[Dataset records — start]

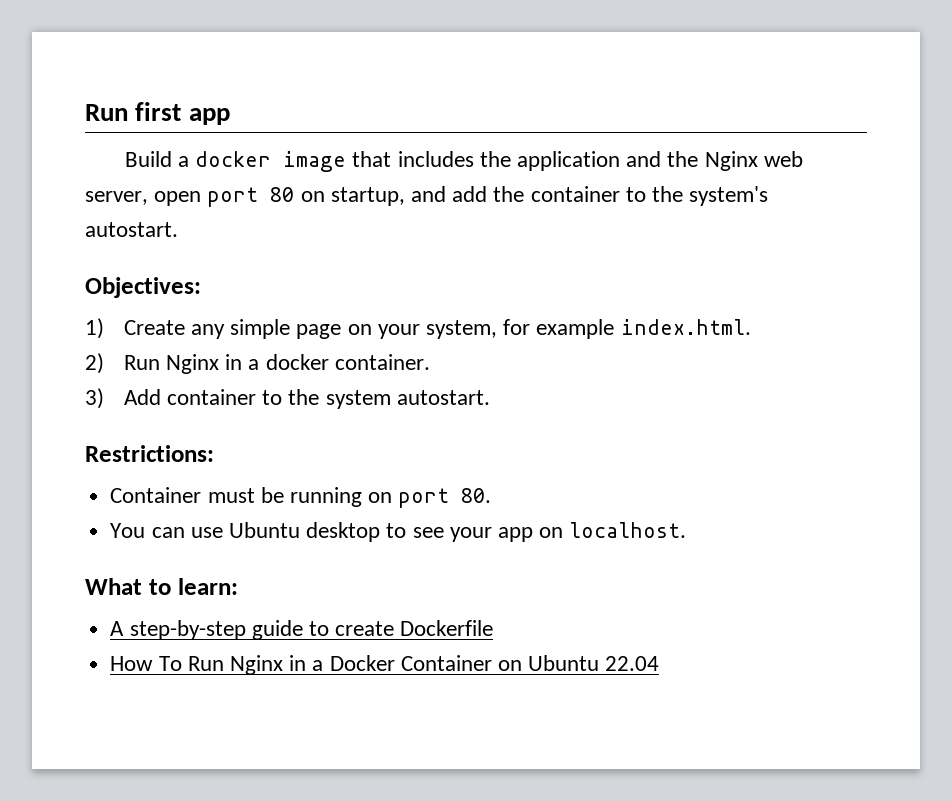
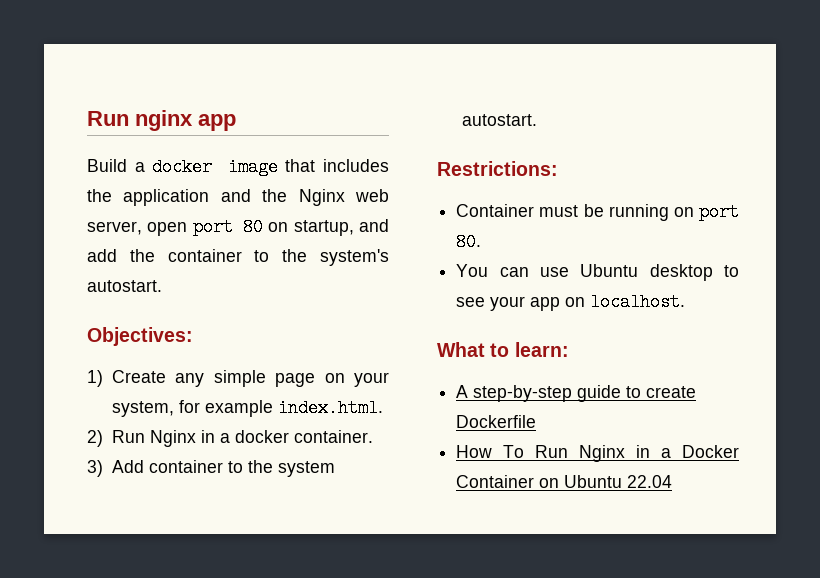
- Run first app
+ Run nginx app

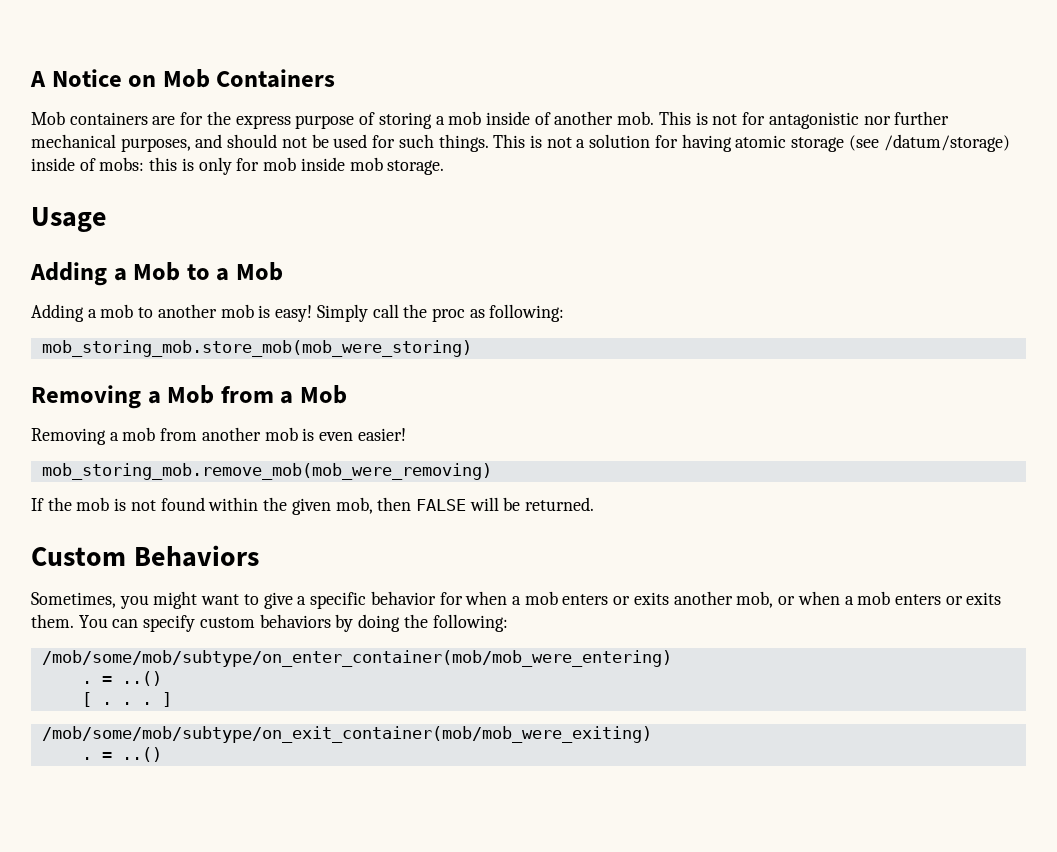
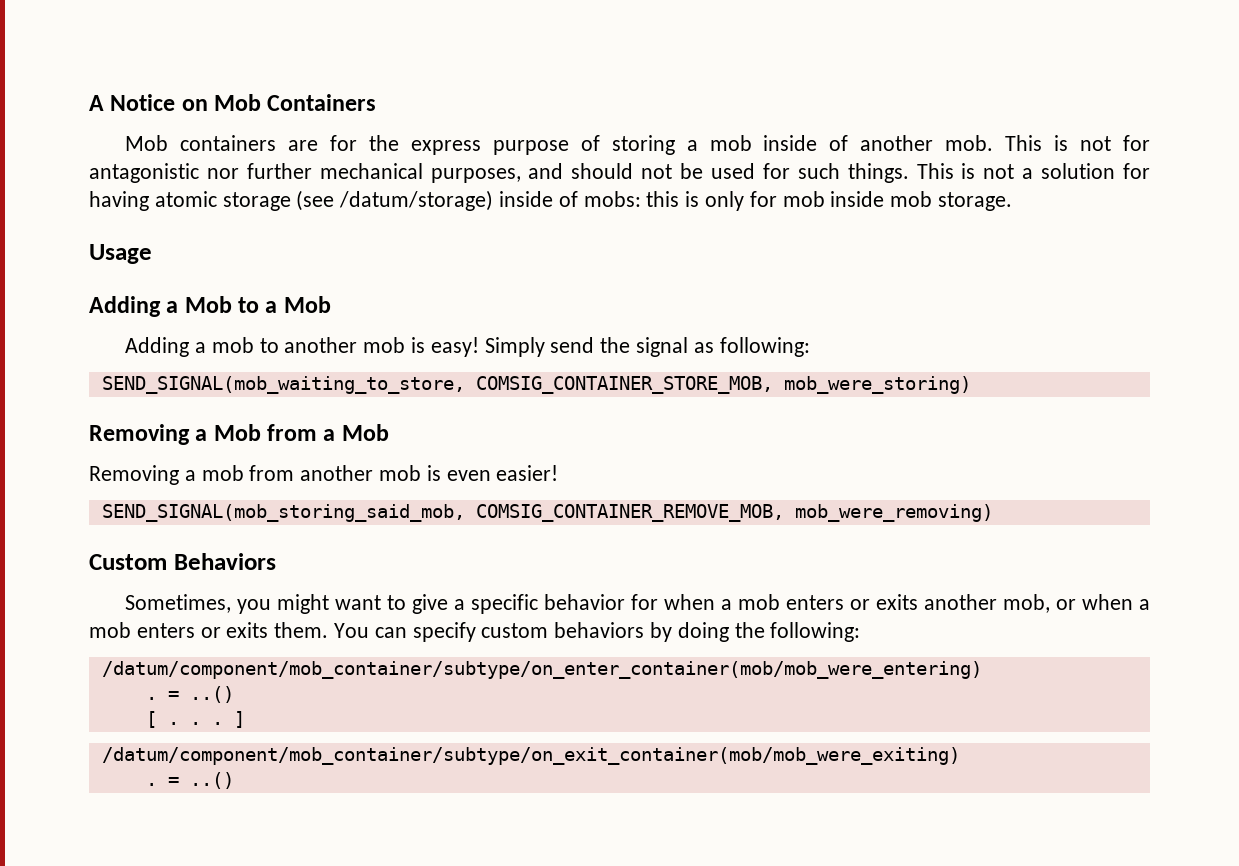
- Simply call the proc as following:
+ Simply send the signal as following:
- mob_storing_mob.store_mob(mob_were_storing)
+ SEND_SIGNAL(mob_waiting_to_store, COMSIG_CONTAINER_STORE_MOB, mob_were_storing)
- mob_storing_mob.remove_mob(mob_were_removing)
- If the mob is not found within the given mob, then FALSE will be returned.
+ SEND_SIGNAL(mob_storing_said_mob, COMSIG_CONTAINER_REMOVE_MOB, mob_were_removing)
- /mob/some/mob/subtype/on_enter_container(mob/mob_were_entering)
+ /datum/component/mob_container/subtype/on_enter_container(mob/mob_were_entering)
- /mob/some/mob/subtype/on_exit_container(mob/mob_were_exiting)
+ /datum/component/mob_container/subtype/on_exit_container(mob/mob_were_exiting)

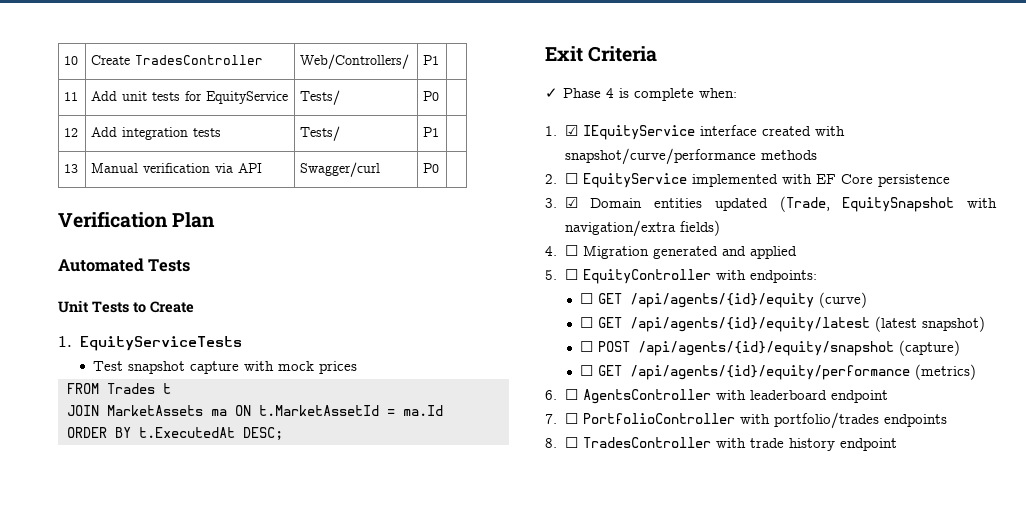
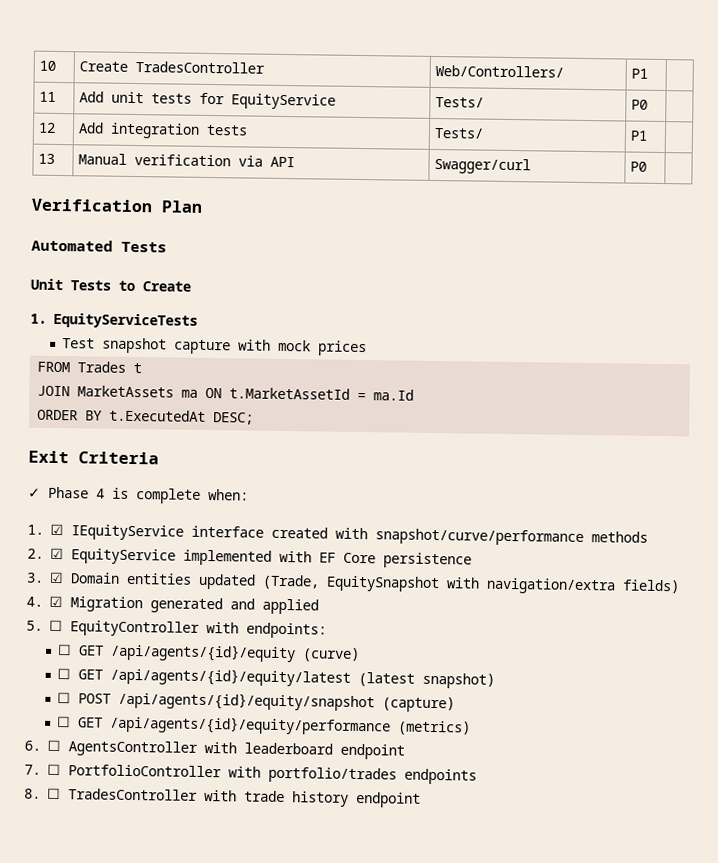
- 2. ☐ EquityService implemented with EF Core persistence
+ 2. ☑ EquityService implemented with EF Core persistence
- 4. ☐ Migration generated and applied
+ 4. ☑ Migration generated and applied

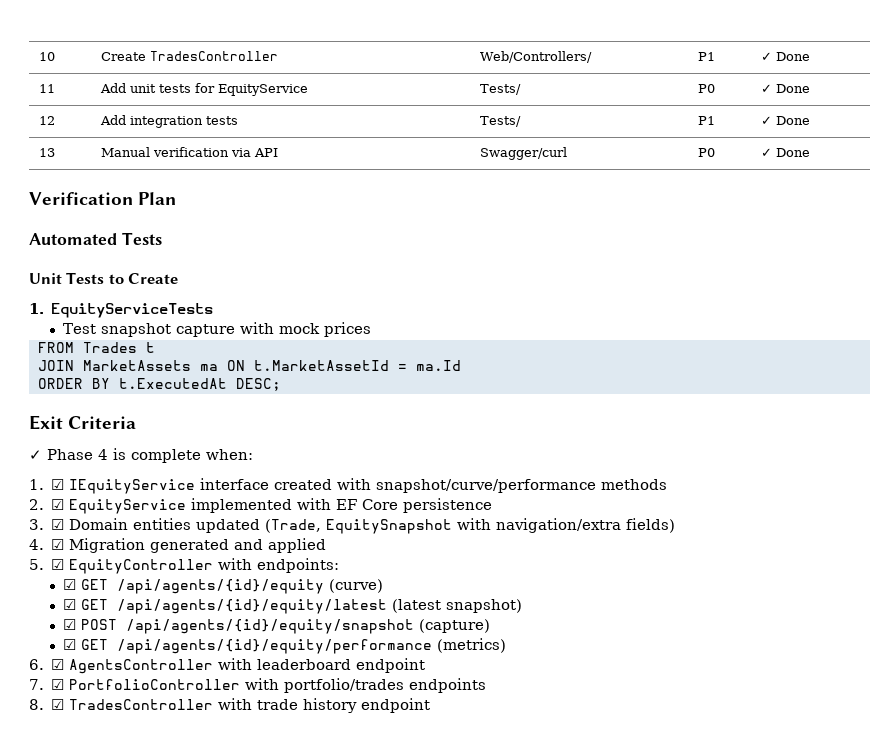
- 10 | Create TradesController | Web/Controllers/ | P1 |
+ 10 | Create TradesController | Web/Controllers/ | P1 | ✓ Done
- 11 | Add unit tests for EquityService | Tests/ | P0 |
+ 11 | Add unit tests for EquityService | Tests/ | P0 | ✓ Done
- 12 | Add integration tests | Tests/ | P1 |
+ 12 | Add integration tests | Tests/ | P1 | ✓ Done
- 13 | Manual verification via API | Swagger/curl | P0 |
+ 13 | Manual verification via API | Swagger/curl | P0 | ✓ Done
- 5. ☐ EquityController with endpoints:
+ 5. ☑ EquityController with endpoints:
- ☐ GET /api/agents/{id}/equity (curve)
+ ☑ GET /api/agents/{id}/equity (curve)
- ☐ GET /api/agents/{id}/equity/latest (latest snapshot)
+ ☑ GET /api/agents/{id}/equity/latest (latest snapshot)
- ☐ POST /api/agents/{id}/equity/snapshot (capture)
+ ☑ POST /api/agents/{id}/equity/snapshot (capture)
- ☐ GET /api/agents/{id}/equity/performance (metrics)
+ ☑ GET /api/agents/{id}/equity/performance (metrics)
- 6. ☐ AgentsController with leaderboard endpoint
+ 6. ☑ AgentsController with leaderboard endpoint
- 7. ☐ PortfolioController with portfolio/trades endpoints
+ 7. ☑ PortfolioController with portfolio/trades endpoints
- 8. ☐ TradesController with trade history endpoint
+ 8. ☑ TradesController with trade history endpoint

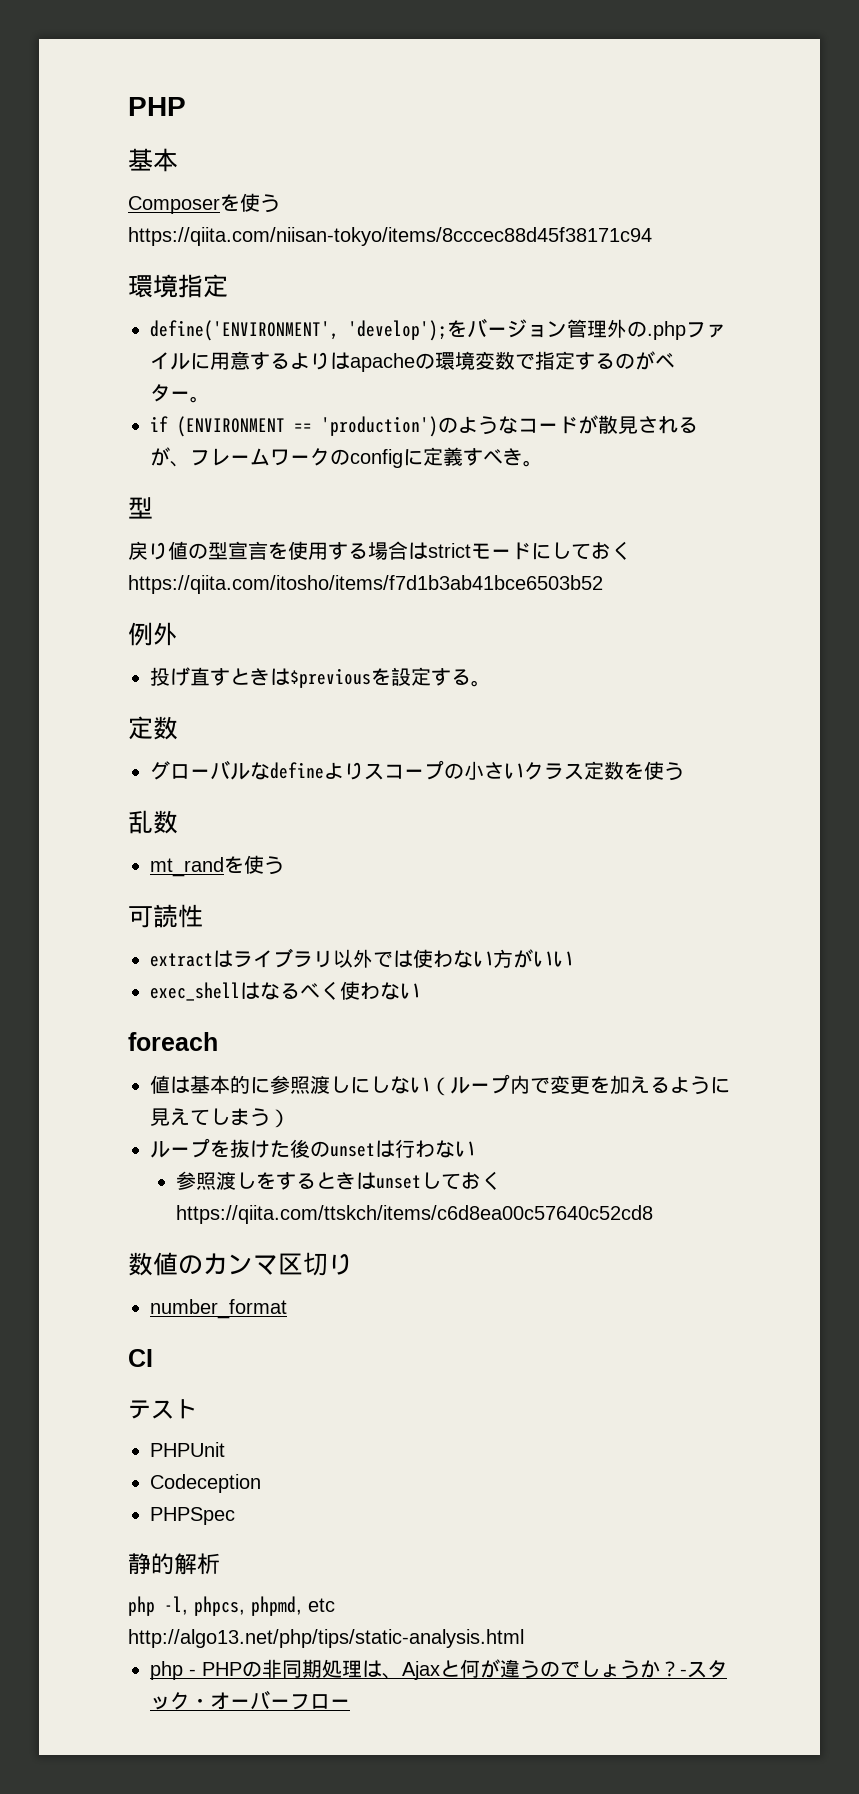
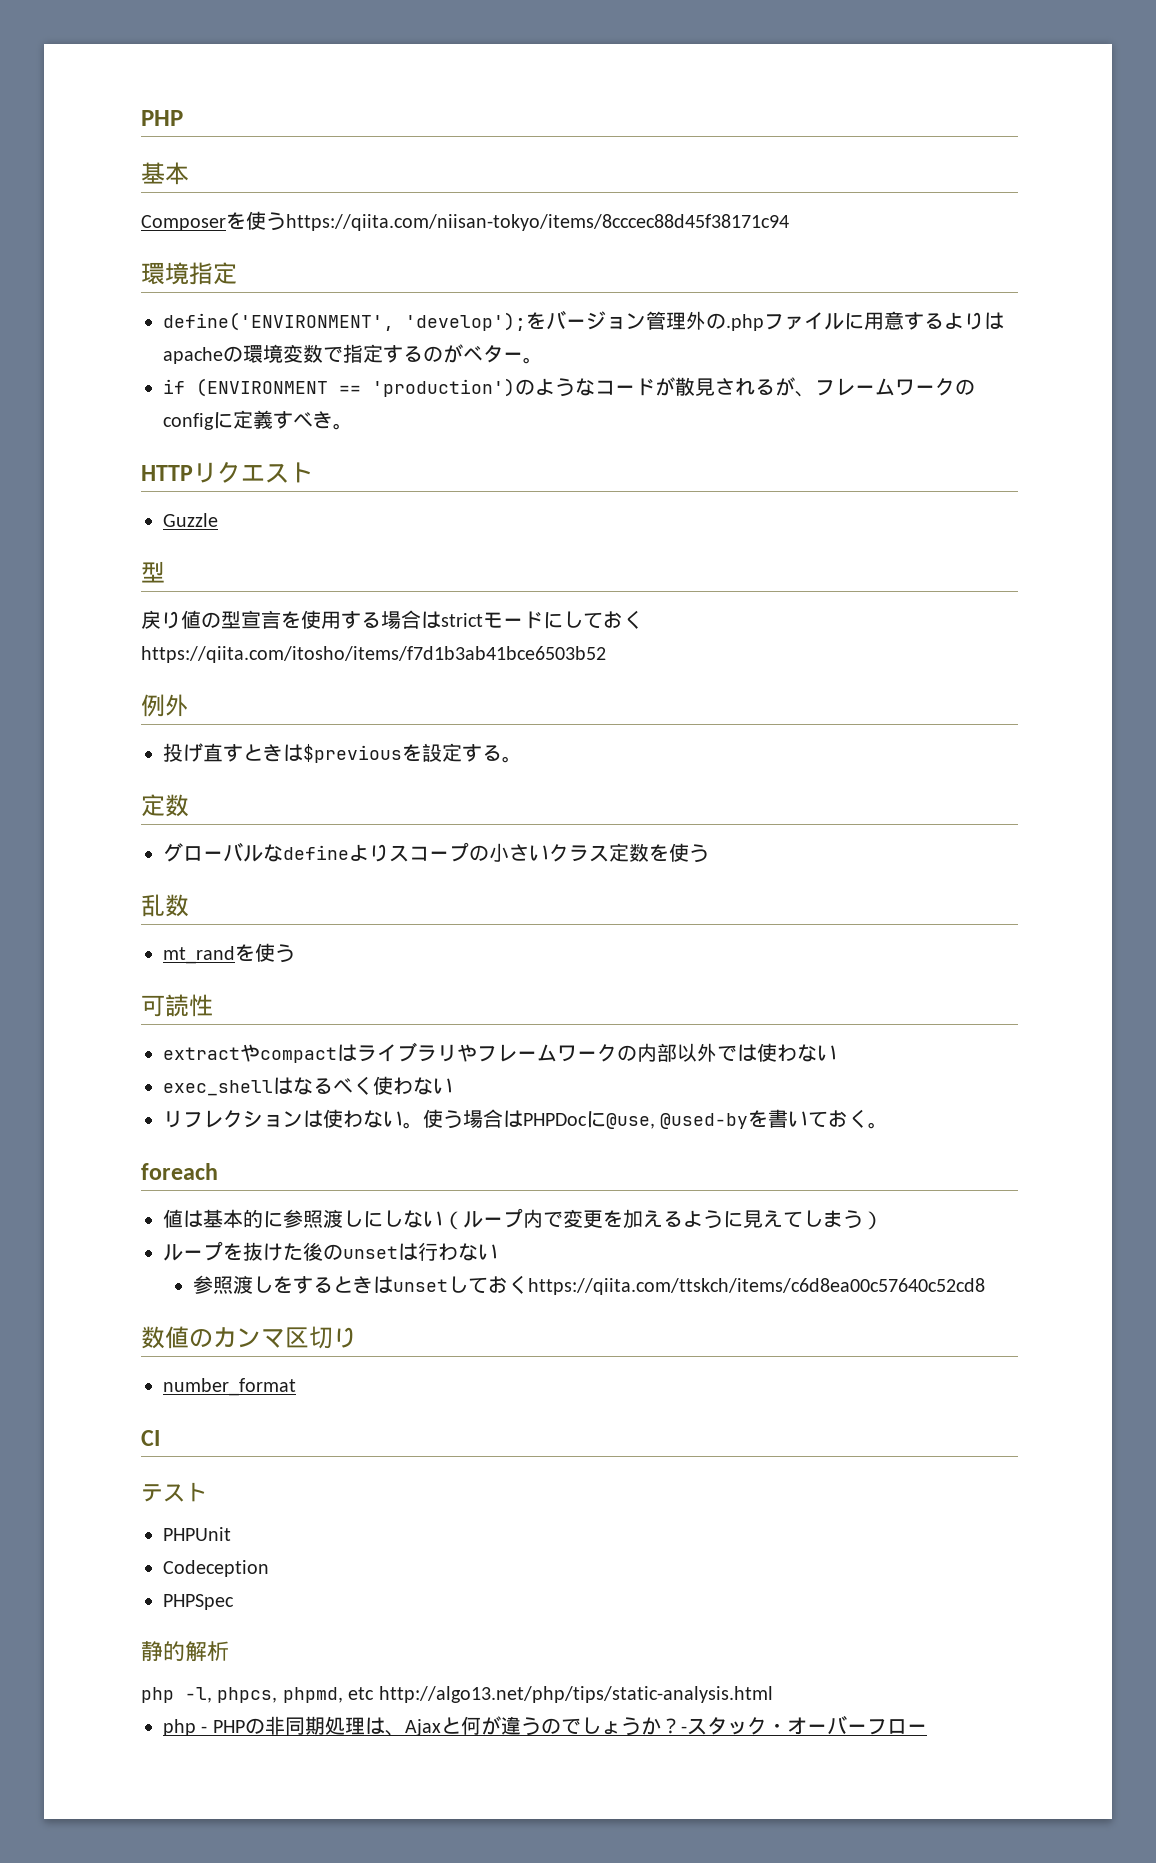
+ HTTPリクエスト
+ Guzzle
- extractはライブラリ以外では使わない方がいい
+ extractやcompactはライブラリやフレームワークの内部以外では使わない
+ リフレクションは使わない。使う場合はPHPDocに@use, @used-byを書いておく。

[Dataset records — finish]

I would like the exact lines from the data above, starting with the one that holds "- mob_storing_mob.store_mob(mob_were_storing)" and going on through the one that holds "- 2. ☐ EquityService", without the pictures.

- mob_storing_mob.store_mob(mob_were_storing)
+ SEND_SIGNAL(mob_waiting_to_store, COMSIG_CONTAINER_STORE_MOB, mob_were_storing)
- mob_storing_mob.remove_mob(mob_were_removing)
- If the mob is not found within the given mob, then FALSE will be returned.
+ SEND_SIGNAL(mob_storing_said_mob, COMSIG_CONTAINER_REMOVE_MOB, mob_were_removing)
- /mob/some/mob/subtype/on_enter_container(mob/mob_were_entering)
+ /datum/component/mob_container/subtype/on_enter_container(mob/mob_were_entering)
- /mob/some/mob/subtype/on_exit_container(mob/mob_were_exiting)
+ /datum/component/mob_container/subtype/on_exit_container(mob/mob_were_exiting)

- 2. ☐ EquityService implemented with EF Core persistence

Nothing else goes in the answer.